The board will have time to go over each application, then conduct interviews with each candidate. Richards said these are typically held in public, although some school boards go into a closed session for this step.

“I tend to like to have everything out in the open,” Richards said.

Interviews could be held at a regularly scheduled meeting, or a separate meeting could be held. The board will also hold a public hearing for members of the public to speak on each of the candidates. There will be a notice for the public hearing as soon as its date is determined. 

The board will vote on candidates by Sept. 29, the deadline for appointment.

The board doesn’t typically vote during work sessions, other than to approve the consent agenda.

“We’re gonna do it now because we have to,” Richards said. “We’re going to be on a strict timeline to fill this position.”

HCPS to receive construction and renovation funds

The city school district will receive more than $2.56 million from the Virginia General Assembly for construction of new facilities and/or renovation of existing facilities. 

This comes after the school board rekindled a legislative committee led by Fitzgerald and Swayne, which included lobbying for more construction funds. 

“We can’t take credit for the bill that passed, but we certainly contributed to the conversation,” Richards said. “I want to thank the board for that, in particular Deb and Nick for their work on that.”

J.R. Snow, K-12 coordinator of visual and performing arts and director of the Harrisonburg High School’s Fine Arts Academy, said some of this funding should be allocated to the high school’s fine arts facilities, including renovating the auditorium.

“We have a list of things that would really allow the community to use the space more effectively, and we’d be able to bring more things in,” Snow said. “Also using it for our students at both high schools, it being the only auditorium that we have.”

Snow said when the U.S. Marine Band comes to town, they call the high school to use its auditorium. 

“We want to continue to ensure [the auditorium] is high quality and that it’s an effective space that we can have diverse performances — student, community and guest performances,” Snow said. 
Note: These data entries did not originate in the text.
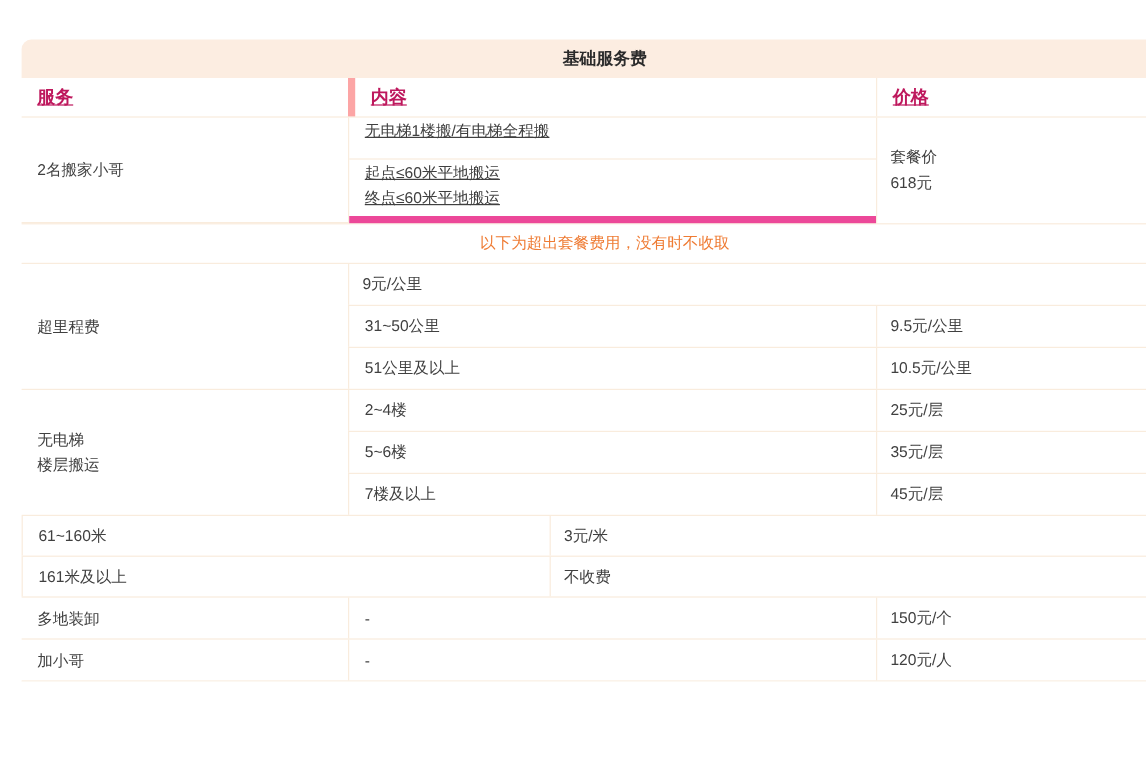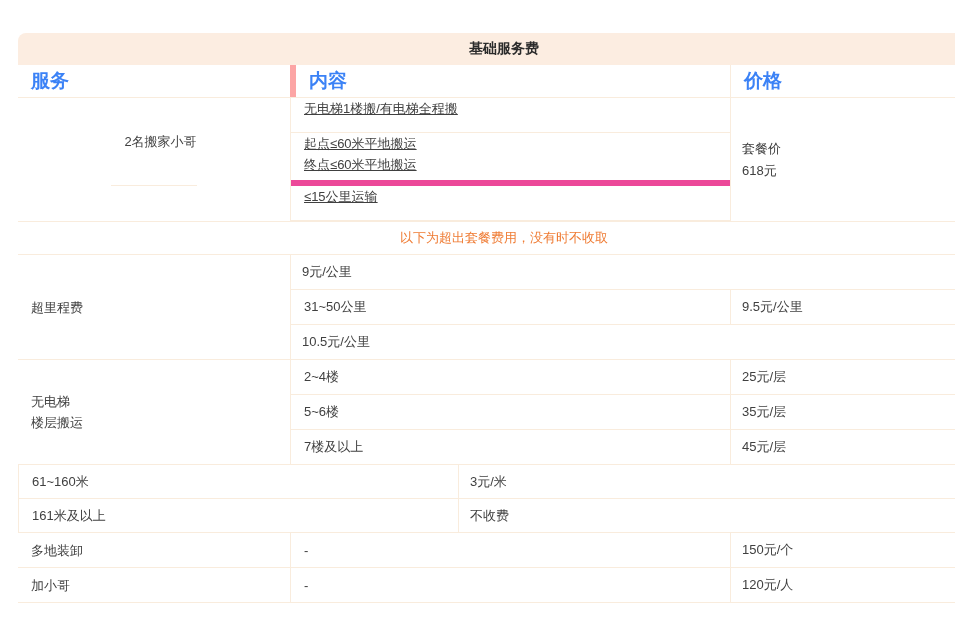--- a/index.html
+++ b/index.html
@@ -30,7 +30,7 @@
   .hdr-cell {
     display: flex; align-items: center;
     padding-left: 13px;
-    font-size: 19px; font-weight: bold; color: #3b82f6;
+    font-size: 15px; font-weight: bold; color: #be185d; text-decoration: underline;
   }
   .hdr-cell.c1 { width: 272px; }
   .hdr-cell.c2 { width: 440px; border-left: 6px solid #fca5a5; }

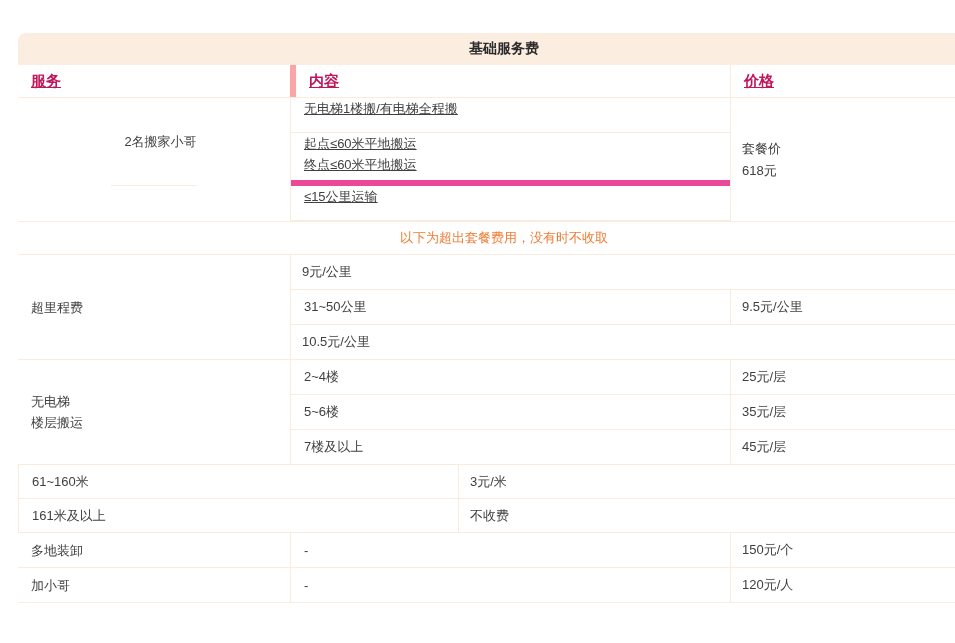--- a/index.html
+++ b/index.html
@@ -38,7 +38,7 @@
 
   
   .package { display: flex; border-bottom: 1px solid #f9ecdd; }
-  .pkg-service { width: 272px; display: flex; flex-direction: column; align-items: center; }
+  .pkg-service { width: 272px; display: flex; flex-direction: column; }
   .pkg-service .svc {
     display: flex; align-items: center; padding-left: 13px; font-size: 13px;
   }

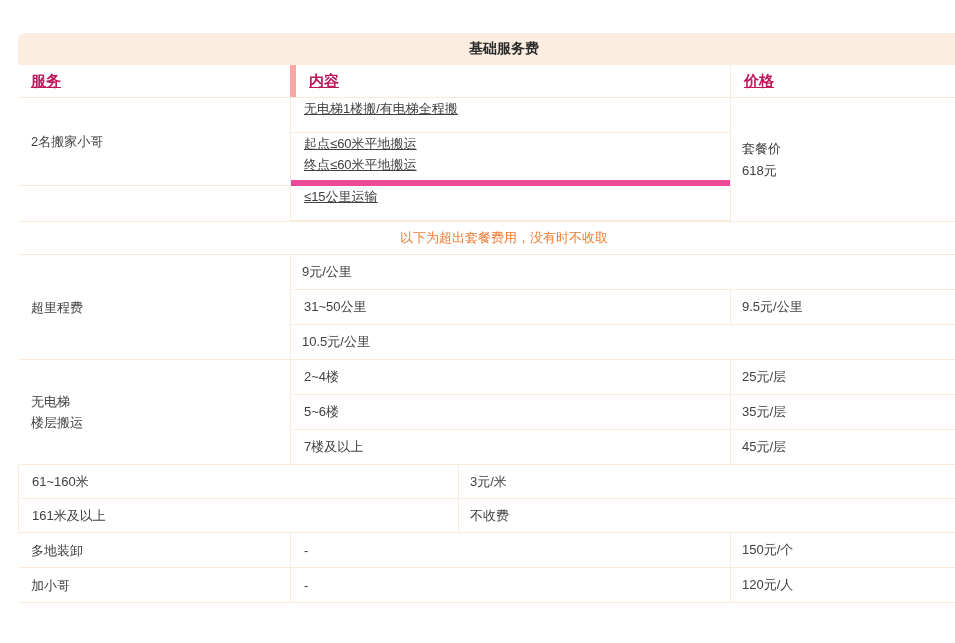--- a/index.html
+++ b/index.html
@@ -112,9 +112,6 @@
         <span class="blk">起点≤60米平地搬运</span>
         <span class="blk">终点≤60米平地搬运</span>
       </div>
-      <div class="cnt r3">
-        <span class="blk">≤15公里运输</span>
-      </div>
     </div>
     <div class="pkg-price">
       <span class="blk">套餐价</span>

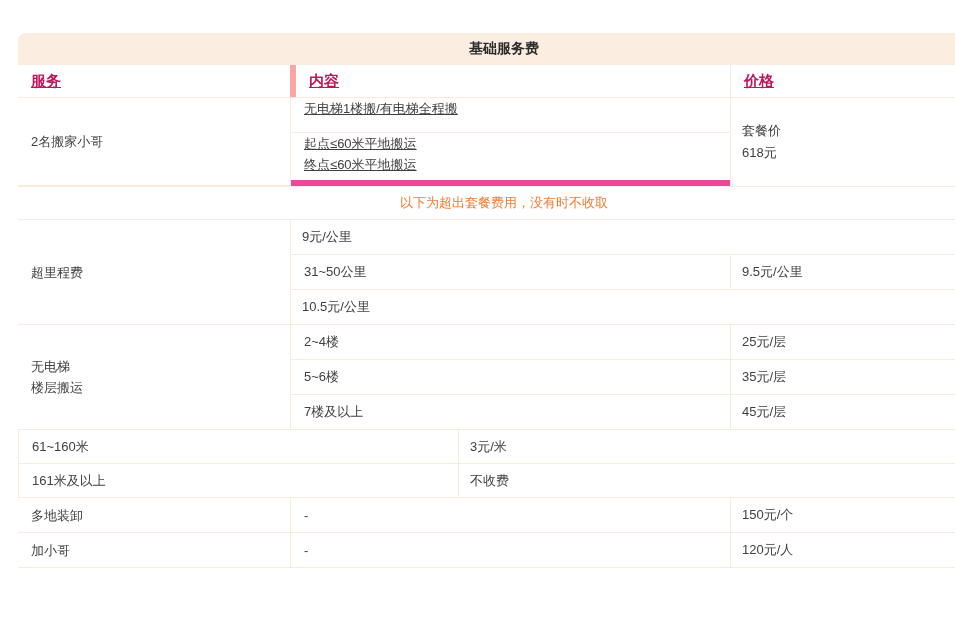--- a/index.html
+++ b/index.html
@@ -134,6 +134,7 @@
         <div class="cell prc">9.5元/公里</div>
       </div>
       <div class="row">
+        <div class="cell cnt">51公里及以上</div>
         <div class="cell prc">10.5元/公里</div>
       </div>
     </div>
Snow also suggested creating a new dance space and full dressing rooms. 

“This proposal is the ‘show HHS some love around fine arts’ proposal, and it’s equity-oriented,” Richards said. 

While there are not yet quotes on exactly how much these renovations to the high school’s fine arts facilities will cost, Richards suggested allocating $1.5 million to the school.

An outside learning space at Spotswood elementary school

Outdoor learning spaces also could receive funding. Two spaces are underway at Spotswood and Keister Elementary, and Richards suggested about $1 million should be split between Waterman Elementary, Thomas Harrison Middle and Stone Spring Elementary for three more outdoor learning spaces. 

And Richards suggested using some of the funding for installing solar panels, specifically at Keister Elementary, which is getting a new roof.

Tracy Shaver, chief of finance, said the stipulations for use of these funds are that they cannot be used for recurring costs, such as salaries, cannot be used to pave parking lots and cannot be used to improve athletic or extracurricular activities. The funds are to be used strictly for construction and renovation of buildings and facilities.

Launching into a new school year

The many new staff members joining HCPS this school year recently underwent a three-day orientation program covering the various programs in HCPS, but more importantly, Dr. Richards said, was the discussion of philosophical questions: “Who are we as a division? Who are the students we serve? What is the community we serve?”

On Wednesday, all HCPS staff will meet in the high school’s auditorium for an annual opening meeting. The meeting will include remarks from Fitzgerald, Mayor Deanna Reed, a mental health professional and others.

“We all came into last year thinking ‘okay, we’re all back together,’ and we did celebrate that,” Richards said. “We were all moving forward with great energy, and it turned out to be the hardest year of our careers.”